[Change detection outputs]
===

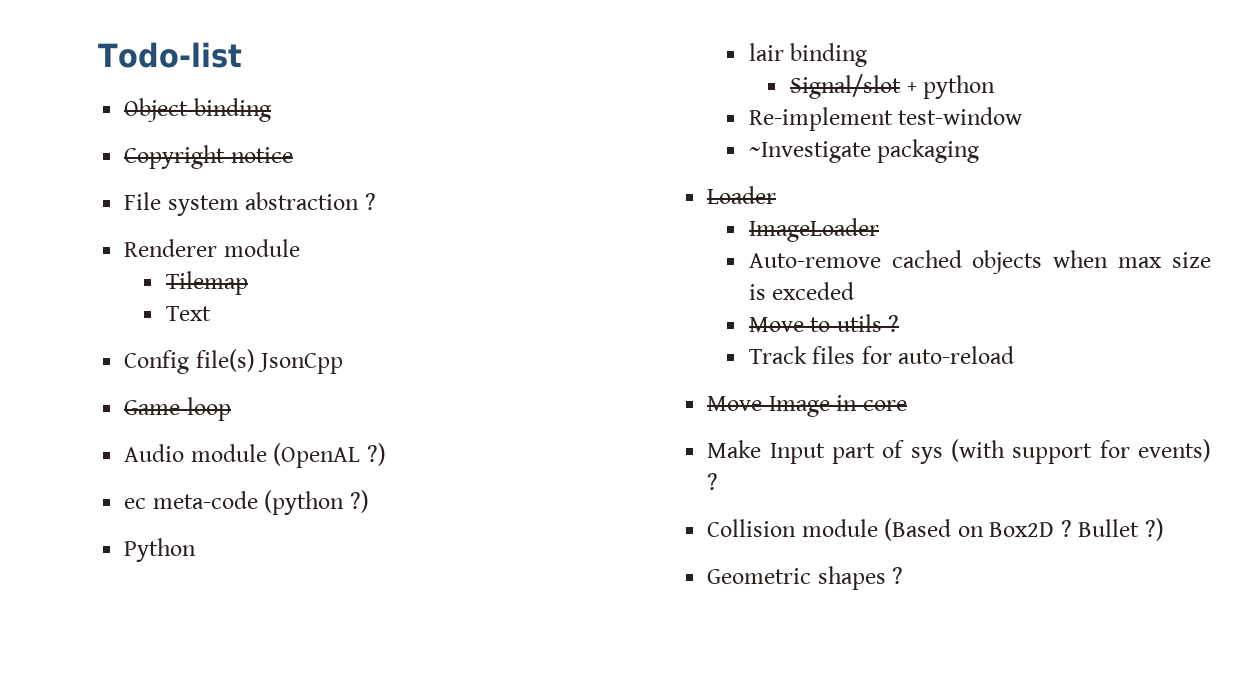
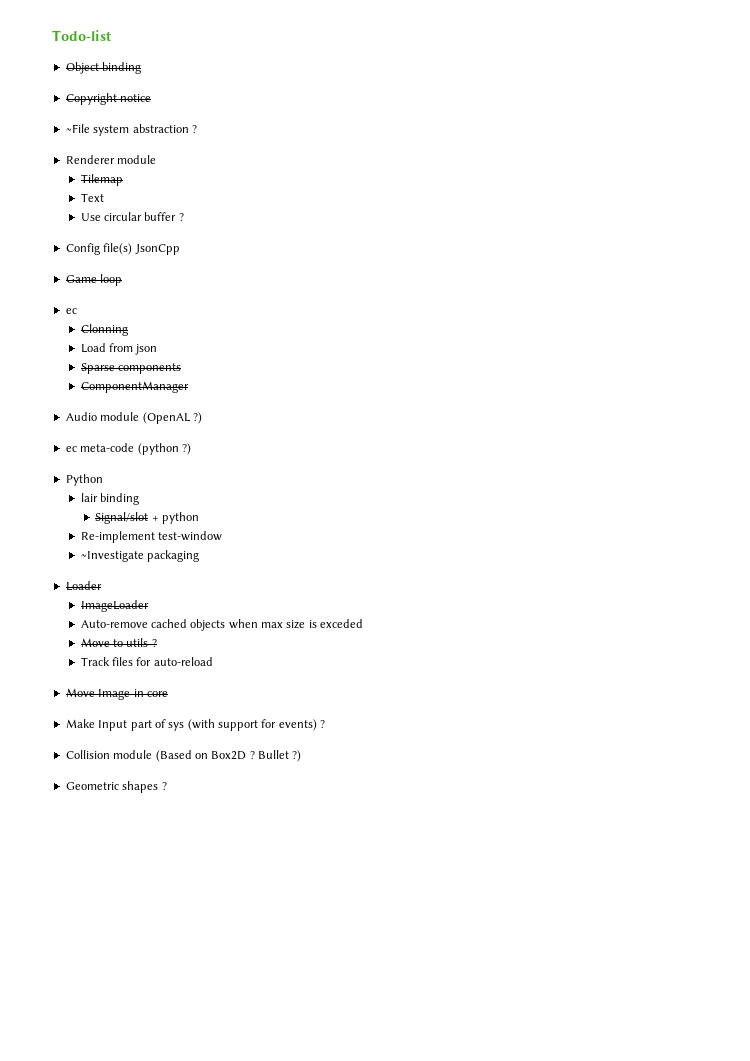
[124,192,162,210] File -> [65,124,90,133] ~File
(211, 313) none -> [80,212,184,221] // Use circular buffer ?
(231, 409) none -> [65,308,77,314] [80,324,128,336] [80,343,158,355] [80,363,181,374] [80,381,189,393] // ec // Clonning // Load from json // Sparse components // ComponentManager

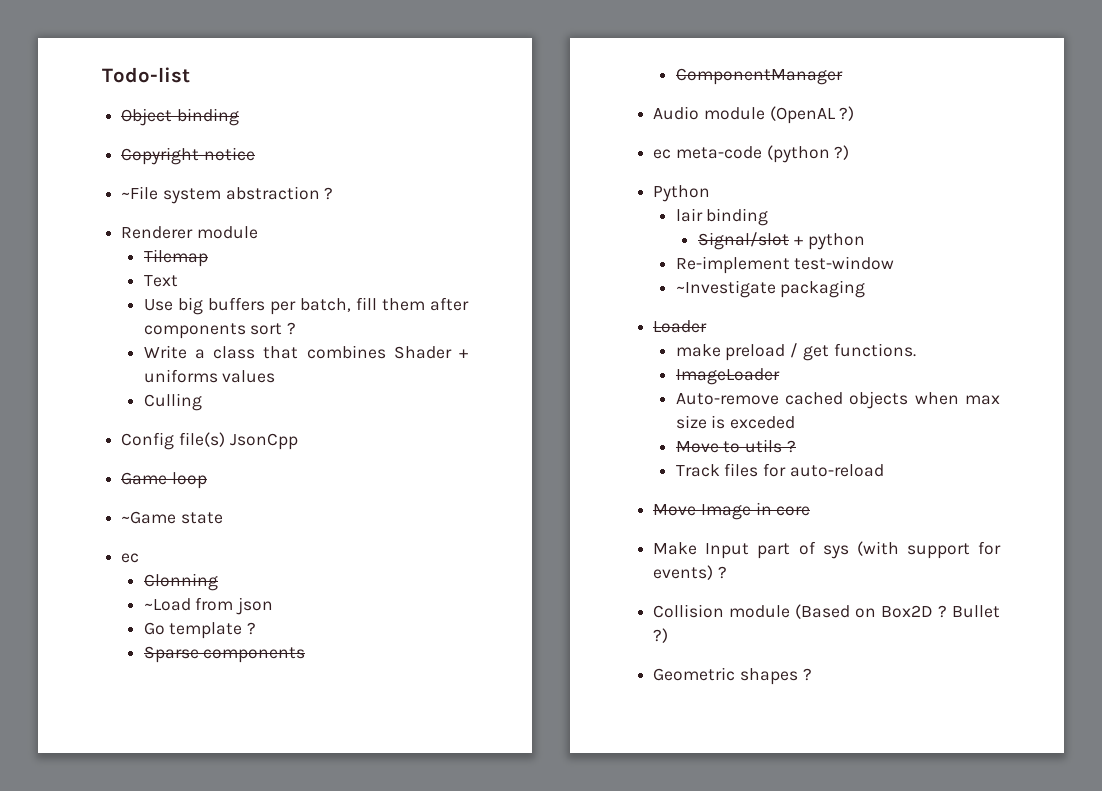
[103,212,184,221] circular buffer ? -> [177,297,470,315] [143,322,297,339] [143,345,468,359] [143,369,276,383] [143,393,202,411] big buffers per batch, fill them after components sort ? // Write a class that combines Shader + uniforms values // Culling
(123, 280) none -> [121,511,223,524] // ~Game state
[80,343,106,353] Load -> [143,598,191,611] ~Load
(158, 349) none -> [143,622,257,639] // Go template ?
(102, 586) none -> [675,343,916,361] // make preload / get functions.

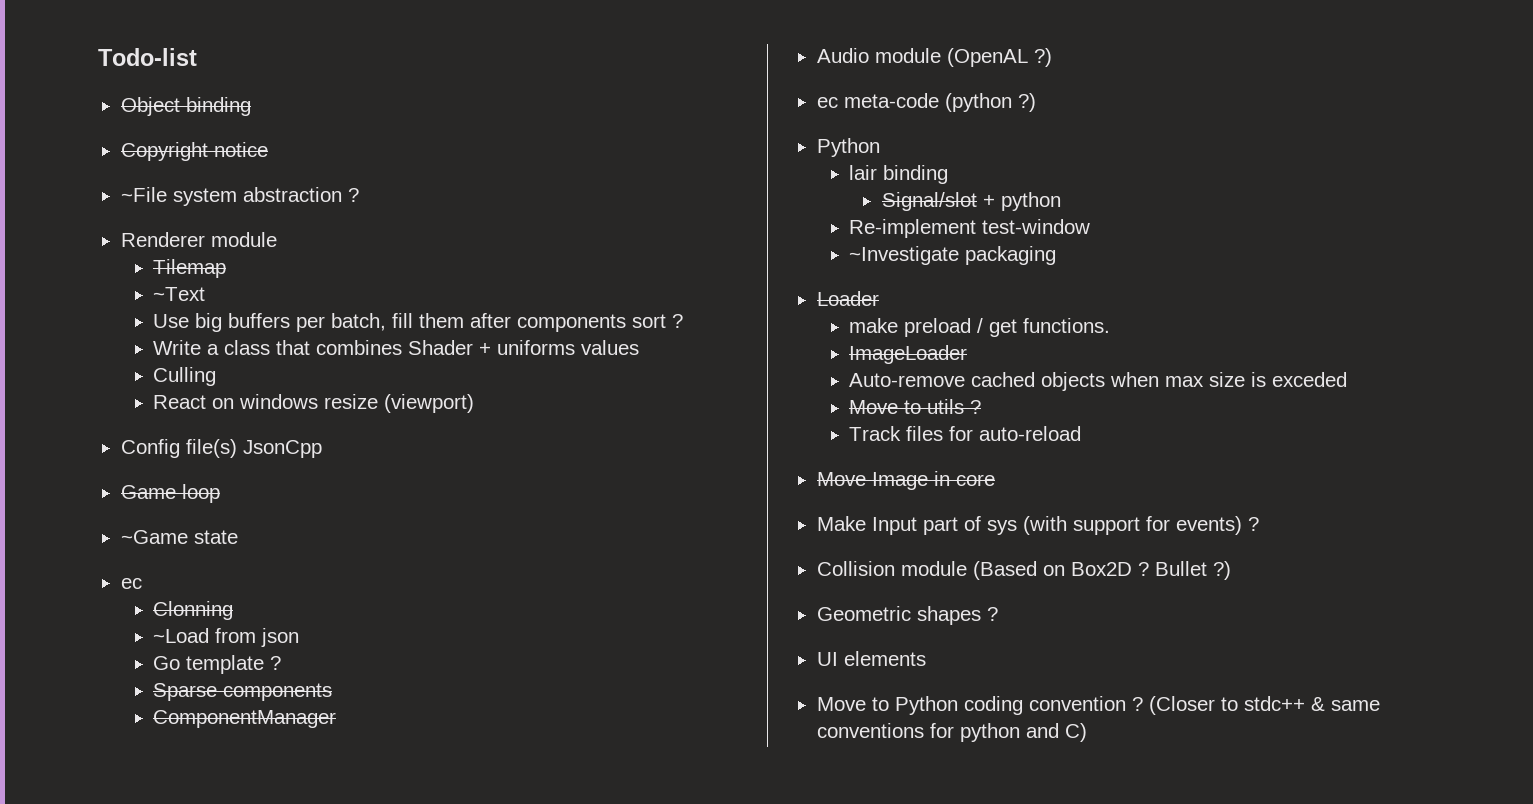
[143,275,178,287] Text -> [153,287,206,301] ~Text
(202, 402) none -> [153,394,475,413] // React on windows resize (viewport)
(812, 674) none -> [816,651,926,666] [816,696,1380,715] [816,723,1087,742] // UI elements // Move to Python coding convention ? (Closer to stdc++ & same conventions for python and C)

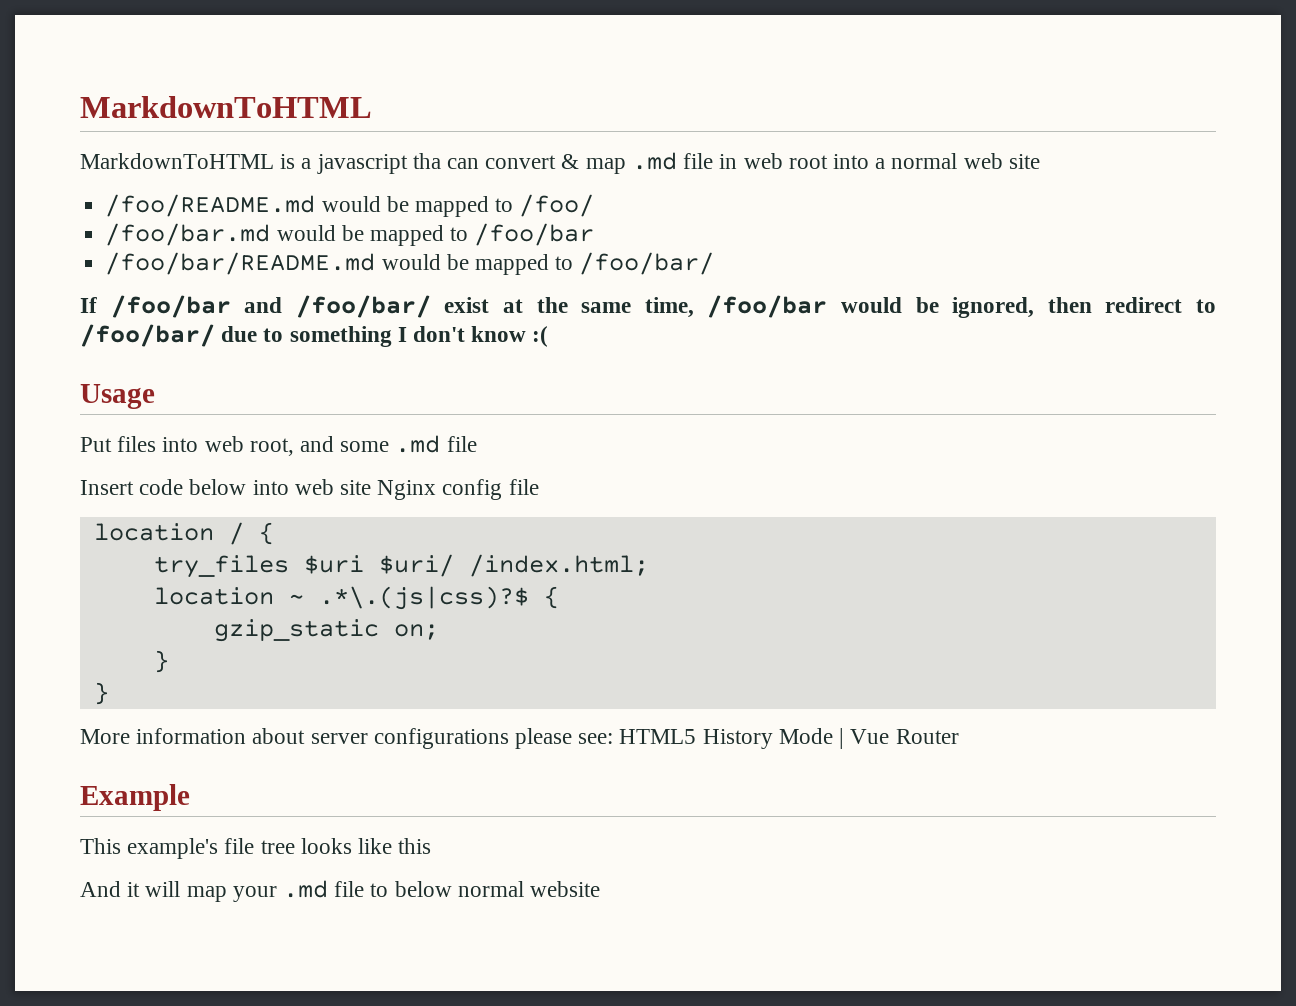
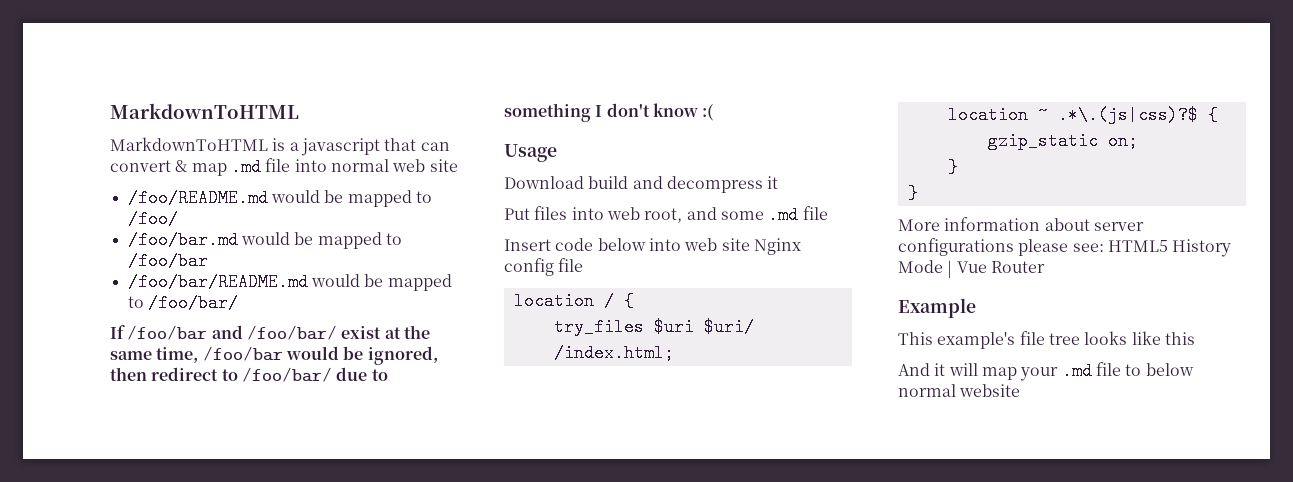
[412,153,441,169] tha -> [384,138,417,151] that
[719,153,886,169] in web root into a -> [294,159,327,172] into
(155, 396) none -> [504,176,779,193] // Download build and decompress it

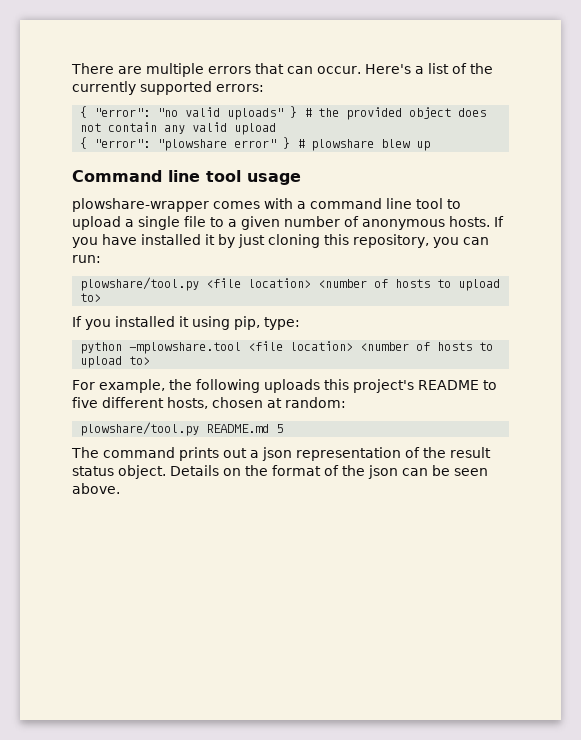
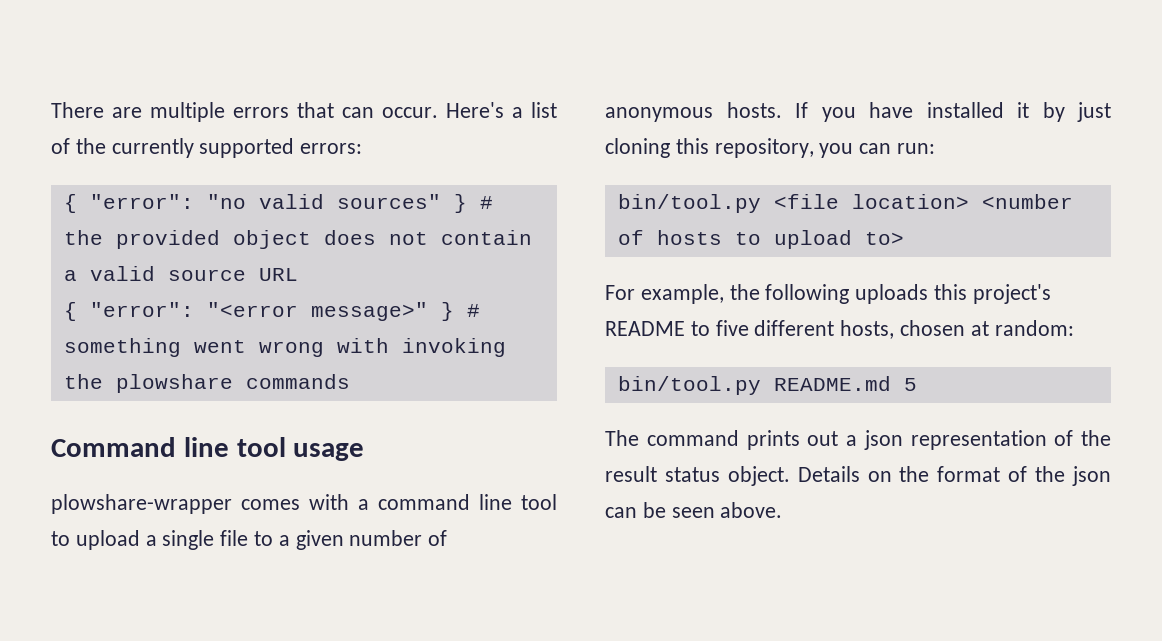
[227,108,284,120] uploads" -> [336,194,441,209] sources"
[164,122,277,135] [80,137,431,151] any valid upload // { "error": "plowshare error" } # plowshare blew up -> [63,266,298,281] [63,302,480,321] [63,338,506,357] [63,374,350,393] a valid source URL // { "error": "<error message>" } # something went wrong with invoking the plowshare commands
[80,277,501,291] [80,293,102,302] [72,316,300,330] [80,342,242,354] plowshare/tool.py <file location> <number of hosts to upload to> // If you installed it using pip, type: // python -mplowshare.tool -> [617,194,761,213] bin/tool.py
[80,422,200,436] plowshare/tool.py -> [617,376,761,395] bin/tool.py

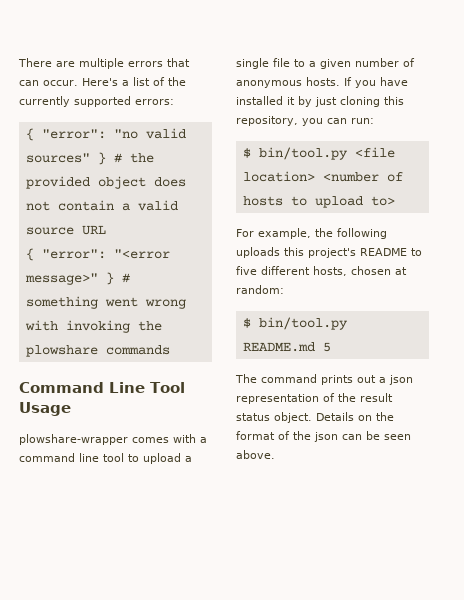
[183,437,365,461] line tool usage -> [109,382,185,393] [19,402,71,416] Line Tool Usage
(936, 148) none -> [242,148,251,158] $
(1074, 328) none -> [242,318,251,328] $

===

Exercise directions: Among the lines above, count those containing "components", and give only the number.

Result of the exercise: 2